Erosi Percik terjadi ketika butiran air hujan mengenai permukaan tanah. Butiran air yang menghantam permukaan tanah bercampur dengan tanah dan menjadi lumpur. Lumpur tersebut kemudian terlepas dari permukaan tanah dan terlempar menjauh dari titik tumbukan.
Erosi lembar merupakan proses pengangkutan lapisan tanah yang merata tebalnya dari suatu permukaan bidang tanah. Pada erosi lembar ini, lapisan paling atas tanah yang terdiri dari bahan humus hilang terkikis oleh air.
Erosi alur merupakan proses terbawanya lapisan tanah karena aliran air yang terkonsentrasi pada satu tempat tertentu sehingga terbentuk alur-alur sisa aliran air tersebut. Alur-alur tersebut terbentuk karena pemindahan tanah lebih banyak terjadi pada tempat tersebut.

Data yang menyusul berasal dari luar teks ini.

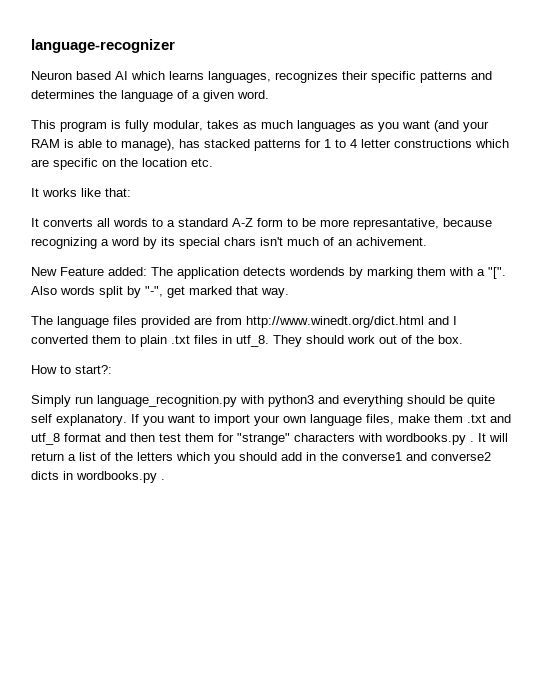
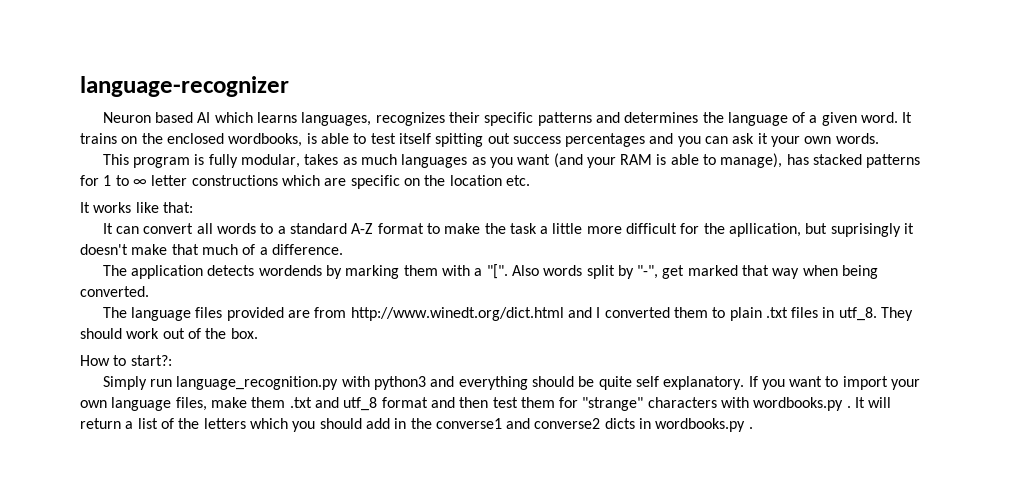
(269, 94) none -> [902,112,913,123] [80,133,879,147] It trains on the enclosed wordbooks, is able to test itself spitting out success percentages and you can ask it your own words.
[350,139,357,148] 4 -> [132,179,147,186] ∞
[43,218,93,227] converts -> [115,223,194,234] can convert
[257,218,492,230] [31,237,427,249] [31,267,147,276] form to be more represantative, because recognizing a word by its special chars isn't much of an achivement. // New Feature added: -> [377,223,915,237] [80,244,343,255] format to make the task a little more difficult for the apllication, but suprisingly it doesn't make that much of a difference. //
[261,288,289,298] way. -> [772,265,879,279] [80,286,149,297] way when being converted.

Erosi parit (gully erosion) terjadinya sama dengan erosi alur, tetapi saluran-saluran yang terbentuk sudah demikian dalamnya sehingga tidak dapat dihilangkan dengan pengolahan tanah biasa. Erosi parit yang baru terbentuk berukuran sekitar 40cm lebarnya dengan kedalaman sekitar 25cm.
Erosi tebing sungai terjadi sebagai akibat pengikisan tebing oleh air yang mengalir dari bagian atas tebing atau oleh terjangan arus air yang kuat pada kelokan sungai.
Erosi air laut juga disebut dengan abrasi. Abrasi merupakan perusakan atau pengikisan batuan yang ada di pantai akibat terpaan gelombang air laut yang terus menerus terhadap dinding pantai.
Erosi angin biasanya terjadi di wilayah gurun pasir. Pasir-pasir yang terkena angin akan diendapkan di tempat lain dan membentuk bukit pasir dan gelombang-gelombang pasir. Jika angin bersama pasir mengikis batu-batuan yang dilaluinya, akan terbentuk batu cendawan di gurun pasir.
Erosi glasial merupakan pengikisan yang dilakukan oleh gerakan lapisan es atau karena pencairannya menuruni pegunungan. Seperti sungai, biasanya yang mengalami erosi adalah dinding sungai atau kanan-kiri sungai yang dilalui oleh aliran gletser.
Mari Berfikir!
Sampaikan idemu tentang bagaimana cara mengatasi abrasi!